Sång est un terme suédois qui signifie chant, chanson. Mais pourquoi ce titre pour un thriller mâtiné des moments les plus cruels de l’histoire moderne ? Ce chant, c’est celui des partisans républicains espagnols que le joug franquiste tenta de faire taire. C’est aussi les chansons des enfants de ces mêmes républicains retenus dans des orphelinats d’une cruauté sans nom, afin d’en faire de bons citoyens fidèles au Caudillo. Ce chant, c’est aussi le murmure à leurs oreilles quand, adultes, ils se remémorent cette Espagne qui s’est autoamnistiée, s’est privée de son Nuremberg et qui ronge encore les âmes de ses victimes, non par esprit de vengeance, mais par l’absence de la reconnaissance de toutes les violences subies.
Tout commence donc par le meurtre d’une famille suédoise, mais ce n’est pas n’importe quelle famille.

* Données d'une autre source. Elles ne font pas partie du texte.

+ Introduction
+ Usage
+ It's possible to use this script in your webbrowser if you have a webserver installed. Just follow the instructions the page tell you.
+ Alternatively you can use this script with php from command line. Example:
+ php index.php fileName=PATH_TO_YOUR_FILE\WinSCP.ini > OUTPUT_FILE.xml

Scotland Yard emploie une jeune autiste Asperger du nom d’Alienor Lindbergh en tant qu’analyste. Cette jeune femme a participé aux enquêtes d’Emily Roy, la profileuse et d’Alexis Castells, l’auteure à succès de thrillers sanglants. Ce ne sont pas moins que les parents et la sœur d’Alienor qui sont sauvagement assassinés et à qui on a tranché la langue. Emily, Alexis et leurs relations suédoises se mettent en branle, ce qui n’est pas sans perturber les parents d’Alexis qui préparent le mariage prochain de cette dernière.

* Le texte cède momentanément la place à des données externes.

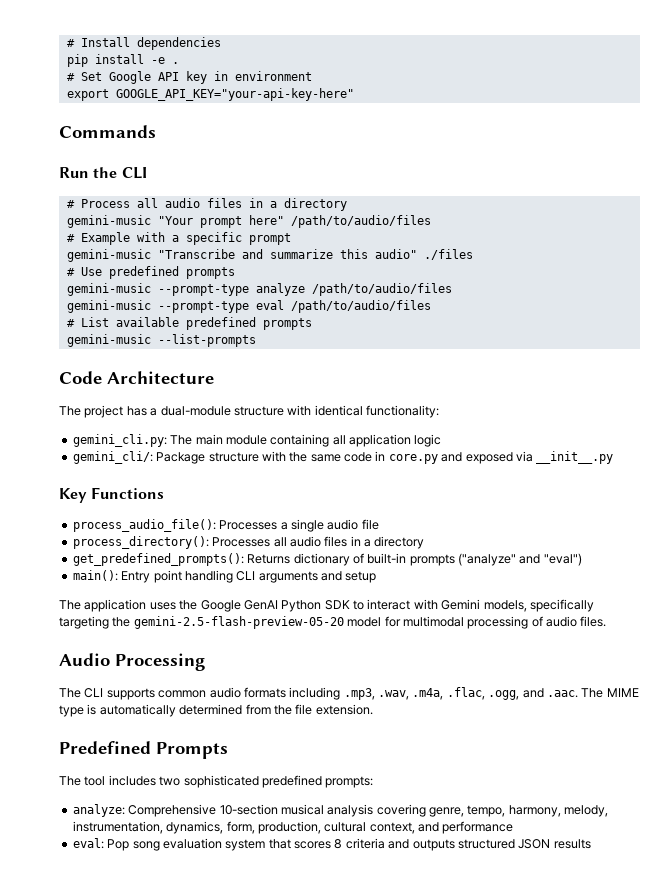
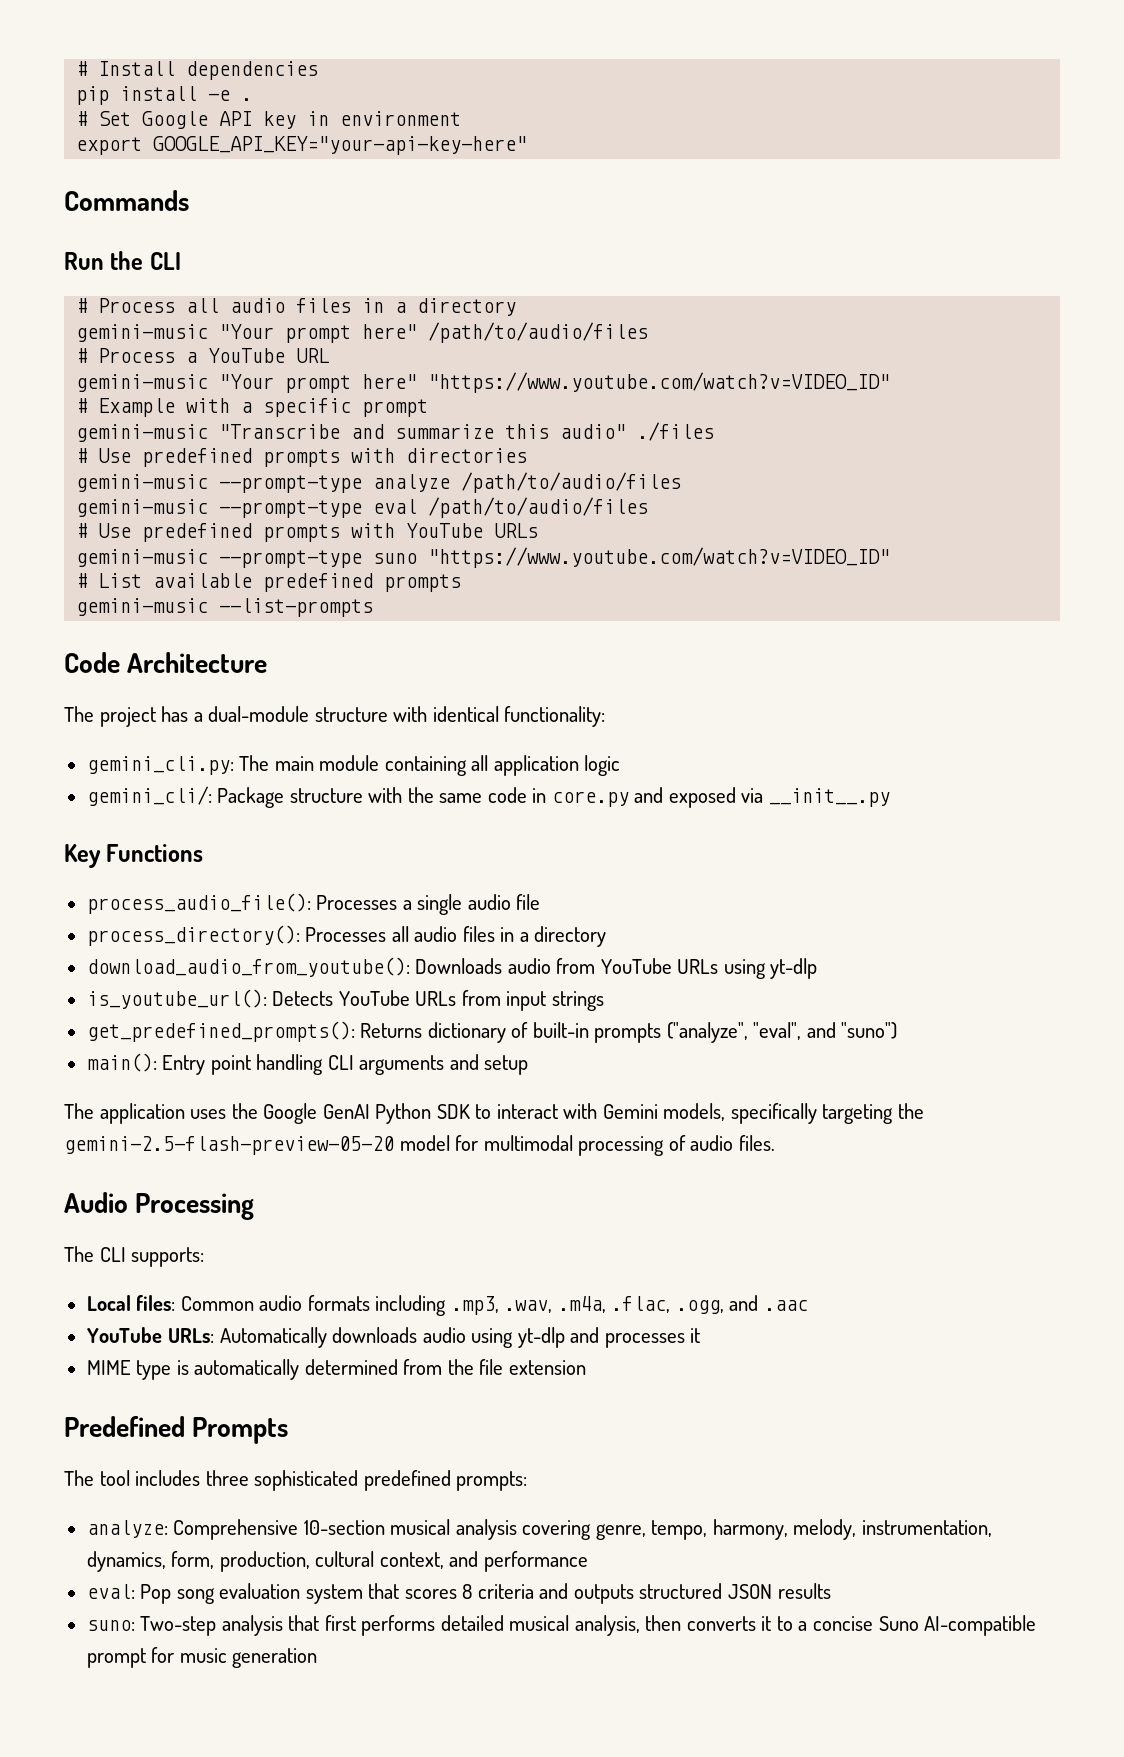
+ # Process a YouTube URL
+ gemini-music "Your prompt here" "https://www.youtube.com/watch?v=VIDEO_ID"
- # Use predefined prompts
+ # Use predefined prompts with directories
+ # Use predefined prompts with YouTube URLs
+ gemini-music --prompt-type suno "https://www.youtube.com/watch?v=VIDEO_ID"
+ download_audio_from_youtube(): Downloads audio from YouTube URLs using yt-dlp
+ is_youtube_url(): Detects YouTube URLs from input strings
- get_predefined_prompts(): Returns dictionary of built-in prompts ("analyze" and "eval")
+ get_predefined_prompts(): Returns dictionary of built-in prompts ("analyze", "eval", and "suno")
- The CLI supports common audio formats including .mp3, .wav, .m4a, .flac, .ogg, and .aac. The MIME type is automatically determined from the file extension.
+ The CLI supports:
+ Local files: Common audio formats including .mp3, .wav, .m4a, .flac, .ogg, and .aac
+ YouTube URLs: Automatically downloads audio using yt-dlp and processes it
+ MIME type is automatically determined from the file extension
- The tool includes two sophisticated predefined prompts:
+ The tool includes three sophisticated predefined prompts:
+ suno: Two-step analysis that first performs detailed musical analysis, then converts it to a concise Suno AI-compatible prompt for music generation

Les parents d’Alienor dirigeaient une clinique d’aide à la procréation médicale assistée. Assez étrangement, son taux de réussite était bien supérieur à celui du secteur. L’enquête va donc d’abord s’orienter vers ce milieu qui exploite la détresse des familles. Ce récit est entrecoupé de témoignages, et du récit de victimes du franquisme, le fascisme oublié de notre Europe, celui qu’on regarde avec bienveillance alors qu’il était avant tout une machine à broyer les hommes et les femmes et à recycler leurs enfants.
C’est aussi de cette période que sont nés les assassins de ce récit. Après Block 46 et Mör, Johana Gustawsson met une nouvelle fois à mal la mémoire sélective de notre Europe. Ce roman cruel est comme d’habitude haletant. Les révélations qui y sont faites n’épargneront guère les héros qui, par les hasards de l’histoire, seront plus qu’intimement mêlés à cette affaire hors norme. La folie meurtrière des âges barbares ne s’éteint jamais, pour peu qu’on oublie son passé, condamnant ainsi son avenir. Une suite à la hauteur des deux précédents opus.